Pagano relies heavily on LP 24-volt teaser reels with alarm systems. Experienced crews quickly learn the difference between a dredge slowly loading up with grass and the sharp surge of a billfish crashing the teaser.
That attention to detail matters because once a fish fully eats a teaser bait, it has “permission to leave,” as Pagano puts it. “The whole idea is to hold that fish there just long enough to get a pitch bait to him,” he says.
Staying Shallow
Capt. Scott Fawcett is a veteran tournament captain who runs Off the Chain fishing charters in Stuart, Florida, as well as boats in prominent tournament hotspots. In his home waters off Stuart, while fishing from his Contender, Fawcett runs his dredges much higher in the water column. He prefers lighter dredges that stay visible from the tower, allowing crews to watch fish track and react to the teaser. “As much as I like getting the bite, I really like seeing the bite,” Fawcett adds.
However, one of the more interesting concepts we discussed was that of dredge “breathing”—the opening and compressing action of a bait school reacting naturally to wave motion and boat speed. He intentionally uses lighter leads toward the back of the dredge so trailing baits lift naturally in the wash. “When you watch real bait getting chased, the back of the school starts getting pushed up,” he says. “You want the dredge doing the same thing.”
But that constant flexing action comes at a cost. Fawcett says traditional stainless and titanium dredges eventually lose their spring and stop fishing correctly. “For years, I’d get maybe two to five days out of a dredge before it lost its shape,” he says. Recently, Fawcett began experimenting with tapered fiberglass-composite dredge bars that retain their flex far longer than traditional metal frames.
The region he fishes also heavily influences his setup. In Stuart, Fawcett still prefers natural mullet dredges, sometimes mixing in rubber fish to help balance, lift, and keep the tails from sagging. In the Northeast, however, pink squid dredges are his go-to because they remain deadly for white marlin. In Central America, Costa Rica’s bait shortages continue to push many crews toward artificials.
Fawcett also pays close attention to the slick produced by fresh mullet dredges. During tournaments, crews may refresh or lightly crush mullet heads midday to increase scent and oil in the water. “You’ll fish around that slick because it absolutely gets attention,” he says.
His teaser systems have evolved as well. On larger sport-fishers, Fawcett runs LPs or upgraded Miya Epoch teaser reels, while his Stuart center-console program uses Cannon downriggers fitted with custom fiberglass booms built from repurposed Rupp outriggers. The Cannon systems allow crews to remotely cycle dredges through the water column from the tower.
Attention to Detail
Capt. Randy Yates, who runs the 54 custom Mallard out of Palm Beach, Florida, harps on how modern dredge fishing continues to evolve rapidly, especially on the artificial side. But he still believes there are times when natural bait simply outfishes everything else. “There’s a time and place for both,” Yates says. “But there’s still something about real bait.”

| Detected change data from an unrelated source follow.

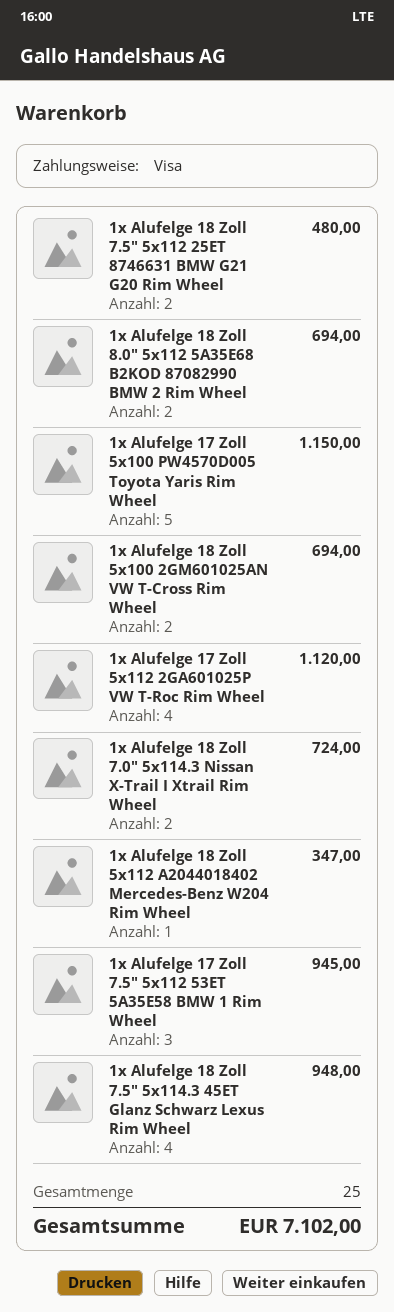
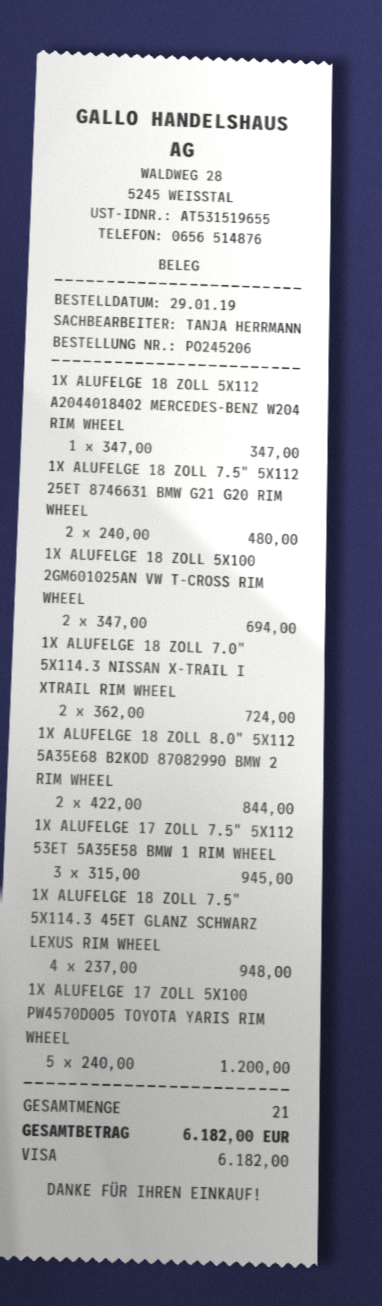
1x Alufelge 18 Zoll 8.0" 5x112 5A35E68 B2KOD 87082990 BMW 2 Rim Wheel: 2 for 694.00 -> 2 for 844.00
1x Alufelge 17 Zoll 5x100 PW4570D005 Toyota Yaris Rim Wheel: 5 for 1150.00 -> 5 for 1200.00
1x Alufelge 17 Zoll 5x112 2GA601025P VW T-Roc Rim Wheel: 4 for 1120.00 -> none
total quantity: 25 -> 21
total: 7102.00 -> 6182.00

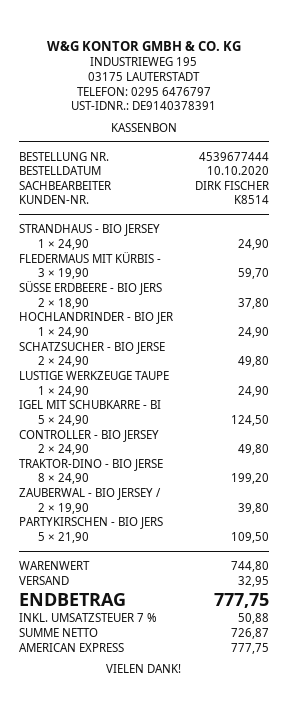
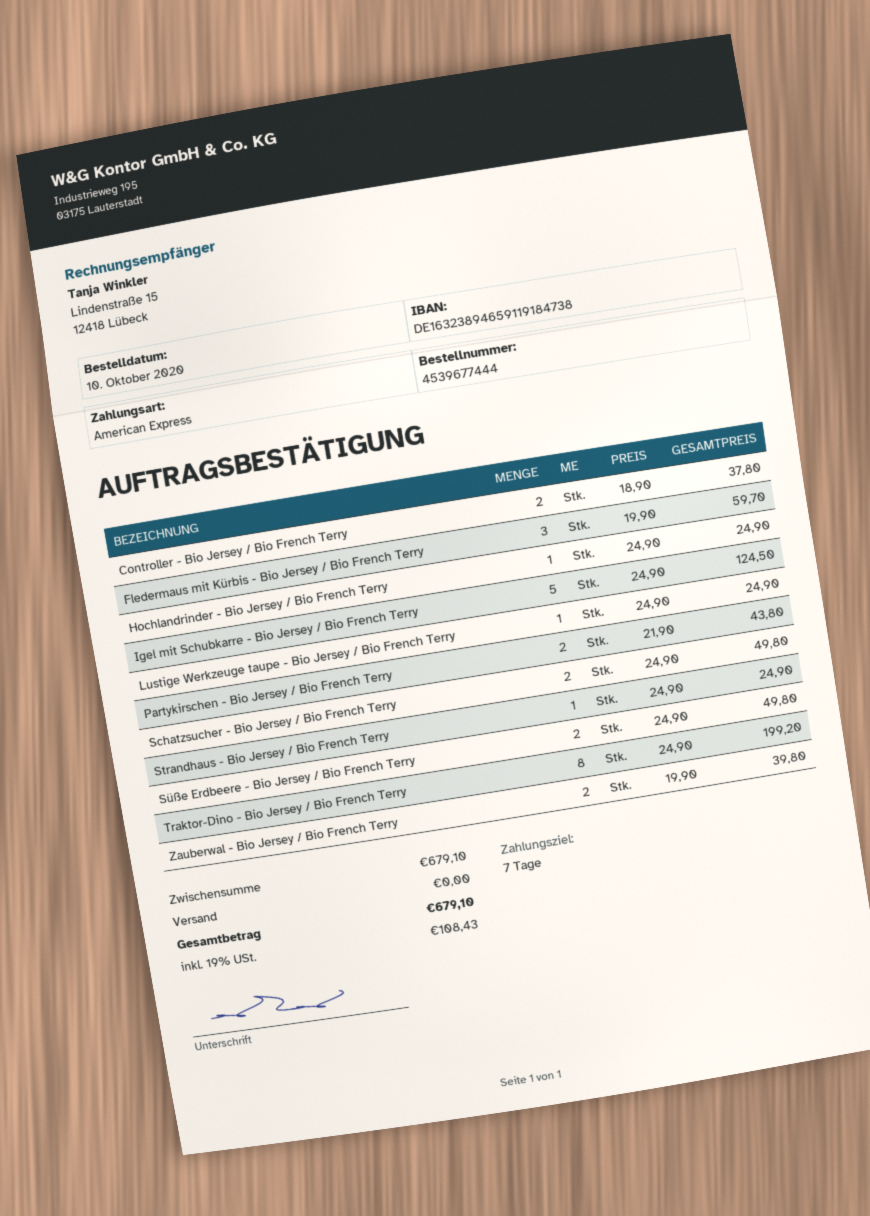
SÜSSE ERDBEERE - BIO JERS: 2 x 18.90 = 37.80 -> 2 x 24.90 = 49.80
CONTROLLER - BIO JERSEY: 2 x 24.90 = 49.80 -> 2 x 18.90 = 37.80
PARTYKIRSCHEN - BIO JERS: 5 x 21.90 = 109.50 -> 2 x 21.90 = 43.80
subtotal: 744.80 -> 679.10
shipping: 32.95 -> 0.00
tax: 7% = 50.88 -> 19% = 108.43
total: 777.75 -> 679.10

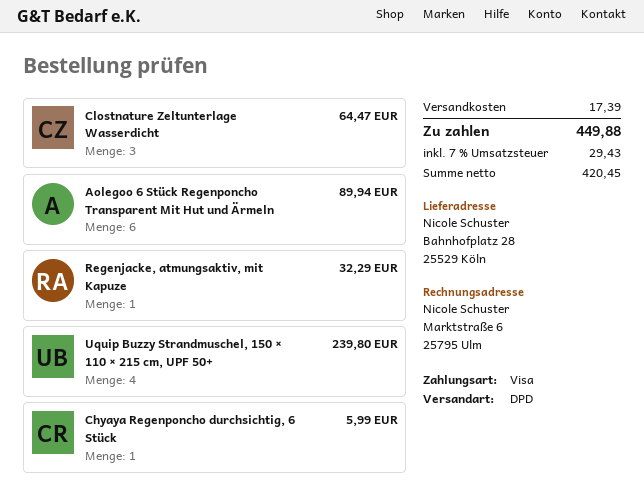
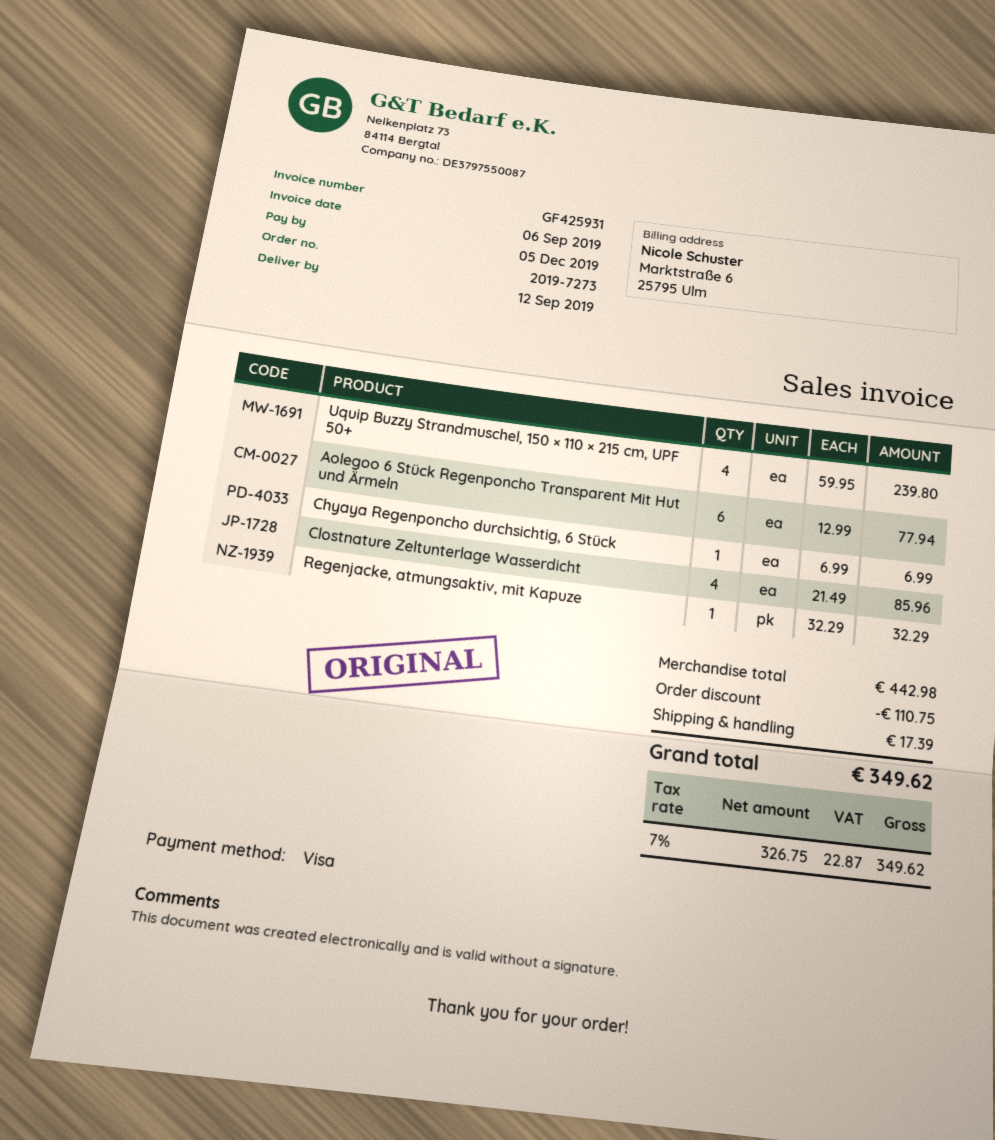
Clostnature Zeltunterlage Wasserdicht: 3 for 64.47 -> 4 for 85.96
Aolegoo 6 Stück Regenponcho Transparent Mit Hut und Ärmeln: 6 for 89.94 -> 6 for 77.94
Chyaya Regenponcho durchsichtig, 6 Stück: 1 for 5.99 -> 1 for 6.99
discount: none -> 110.75
net: 420.45 -> 326.75
tax: 7% = 29.43 -> 7% = 22.87
total: 449.88 -> 349.62

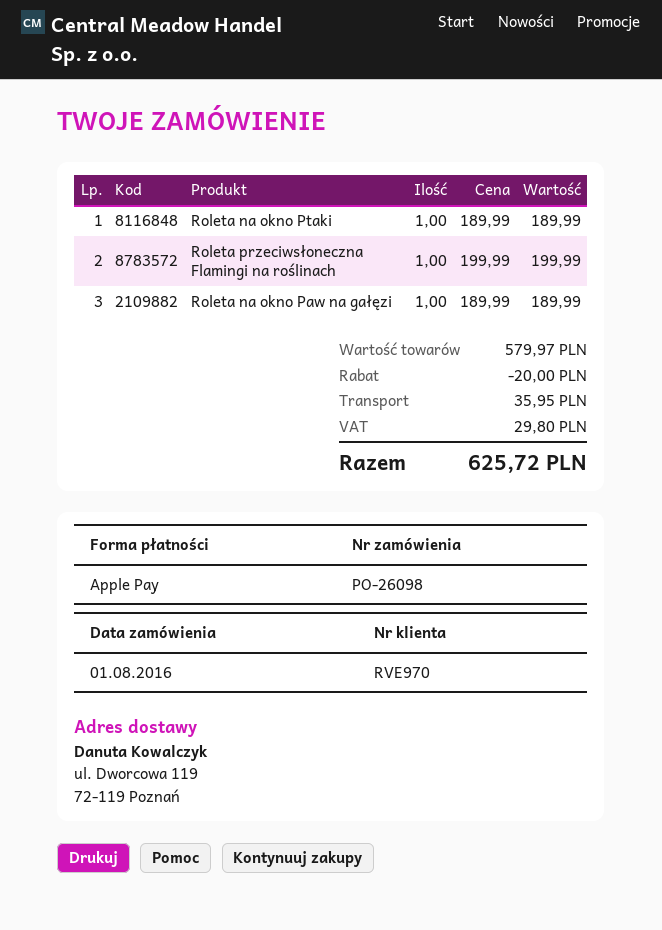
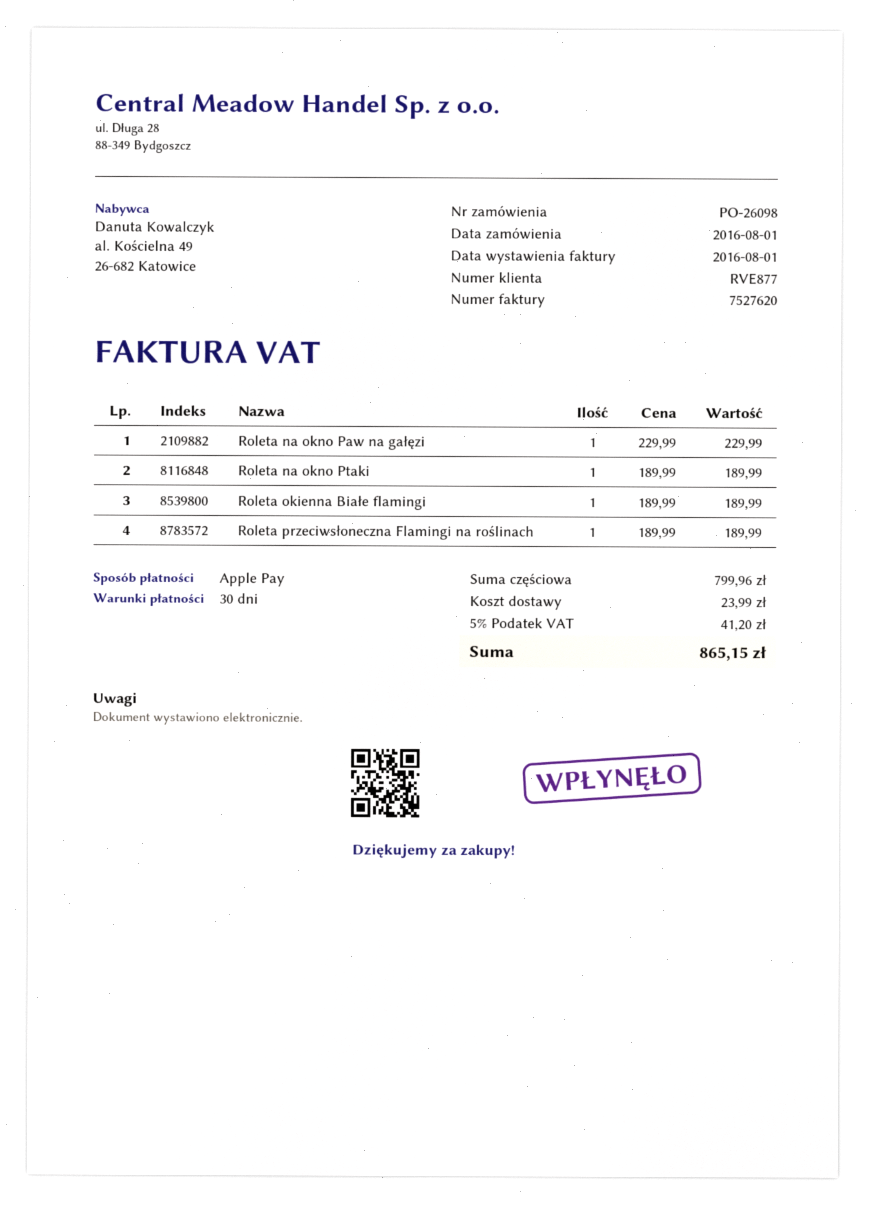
customer number: RVE970 -> RVE877
Roleta przeciwsłoneczna Flamingi na roślinach: 1 x 199.99 = 199.99 -> 1 x 189.99 = 189.99
Roleta na okno Paw na gałęzi: 1 x 189.99 = 189.99 -> 1 x 229.99 = 229.99
Roleta okienna Białe flamingi: none -> 1 x 189.99 = 189.99
subtotal: 579.97 -> 799.96
discount: 20.00 -> none
shipping: 35.95 -> 23.99
tax: 29.80 -> 41.20
total: 625.72 -> 865.15

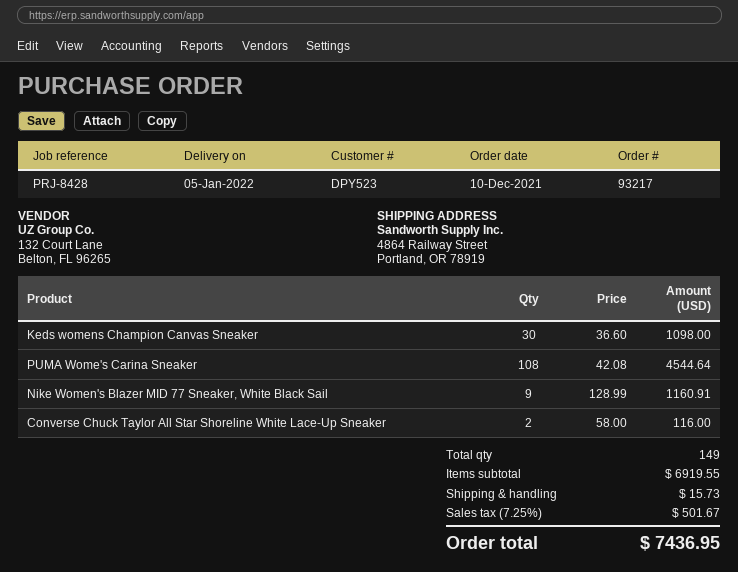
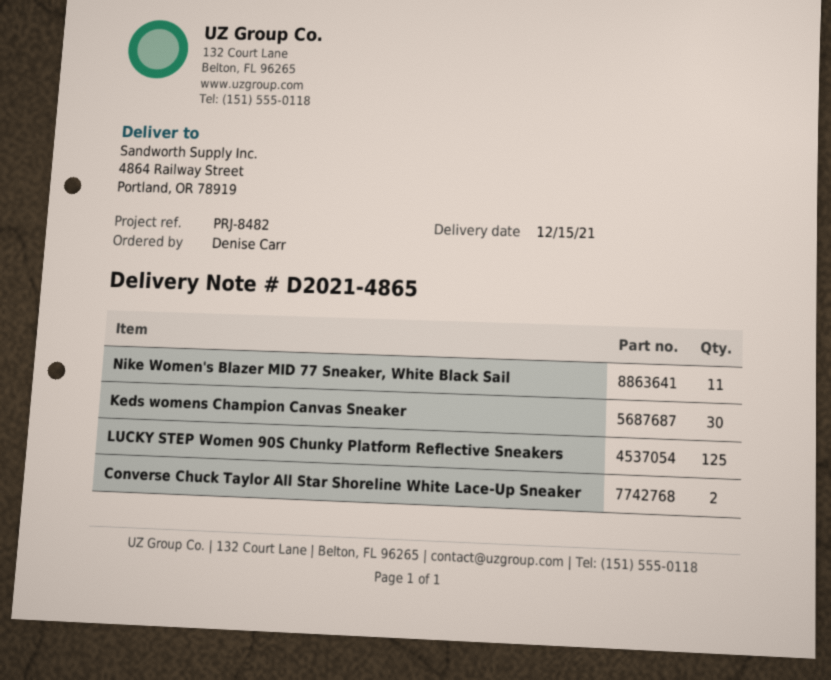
delivery date: 2022-01-05 -> 2021-12-15
reference: PRJ-8428 -> PRJ-8482
PUMA Wome's Carina Sneaker: 108 -> none
Nike Women's Blazer MID 77 Sneaker, White Black Sail: 9 -> 11
LUCKY STEP Women 90S Chunky Platform Reflective Sneakers: none -> 125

Like the others, Yates largely favors six-arm dredges, though he warns bigger isn’t always better. “I’ve been outfished plenty of times by smaller, cleaner dredges,” he adds.
Yates says many crews now fish combinations of natural bait and artificials, especially when traveling internationally where bait supplies become limited. He points to increasingly realistic mullet-style plastics already seeing success in Bahamas tournaments.
Still, Yates believes proper rigging remains one of the most overlooked parts of modern dredge fishing. “Just because you have a bait out there doesn’t mean it’s attracting anything,” he says. “It’s got to swim right.”